The school day follows a general sequence, but no precise schedule. After greeting the children, teachers offer a choice of activities, followed by a class meeting time when children and teachers talk about events at home and school, and about ideas for the day. Children then have about two hours in which to explore and “work” before they break for lunch. After lunch, there is a long rest time followed by more activity time before the children leave about 4:00. There is extended care for families who need it.

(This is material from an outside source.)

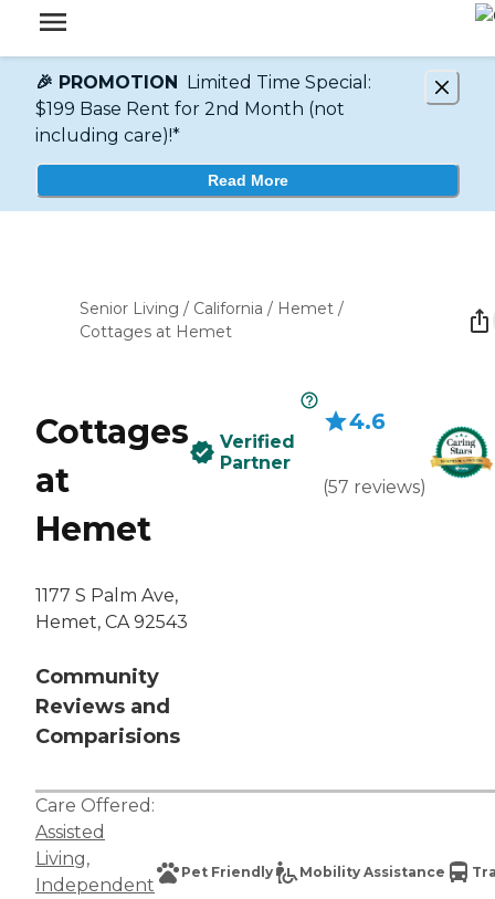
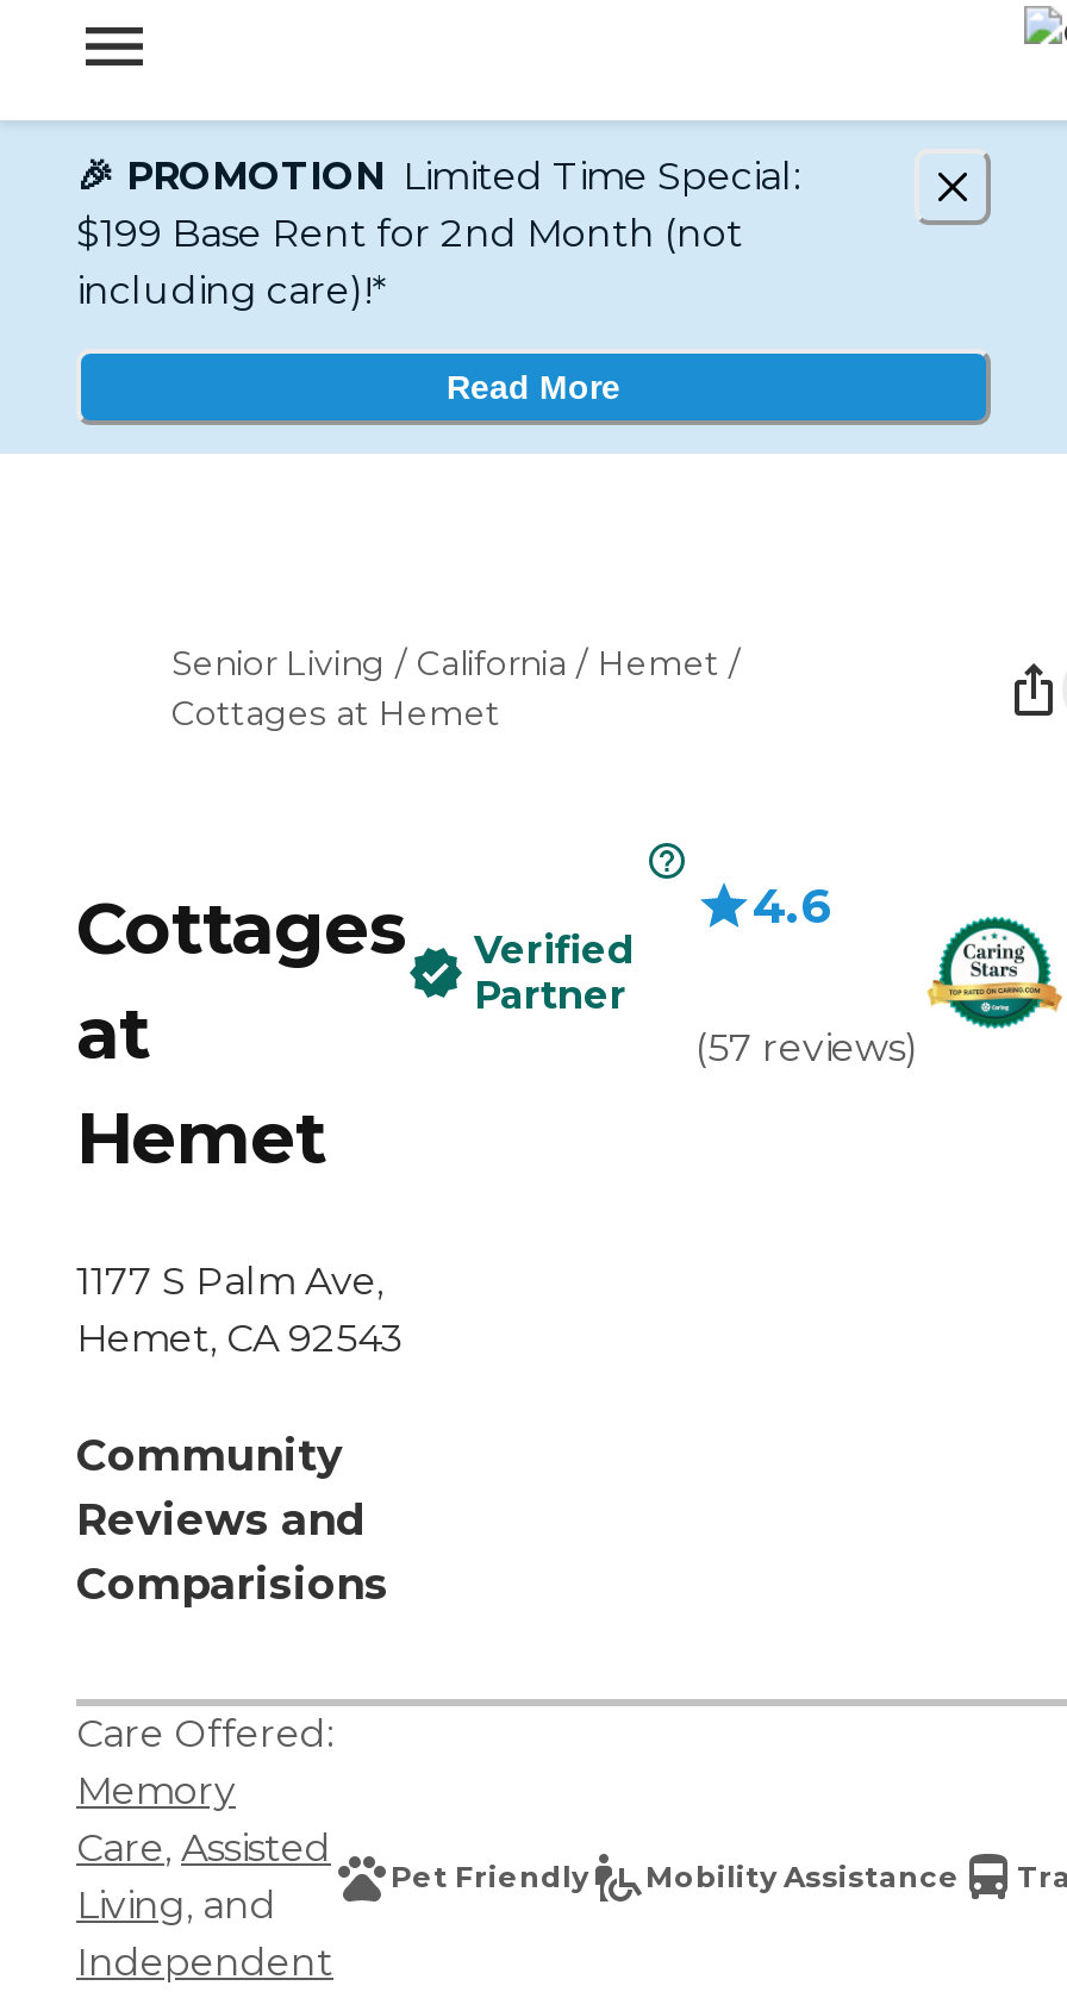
[35,822,105,869] Assisted | Living, -> [76,1769,331,1928] Memory | Care, Assisted | Living, and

Teachers stay with the same children for three years or until children move on to primary school. This allows teachers time to develop meaningful partnership with parents. Families are expected to share with the school the responsibility for educating their children. Parents become deeply involved with the school and its plans for their children. Parents, teachers, and children meet at school several times before the school year begins. During the school year, there are individual meetings with parents, as well as group discussions and social events to strengthen parent-teacher partnerships. Teachers report that relationships with families can be challenging, but that it is essential to “serve and work with families in order to serve children.”
“Reggio Emilia: A Model in Creativity” Scholastic Pre-K Today Volume 7, Number 2, pp. 81-84.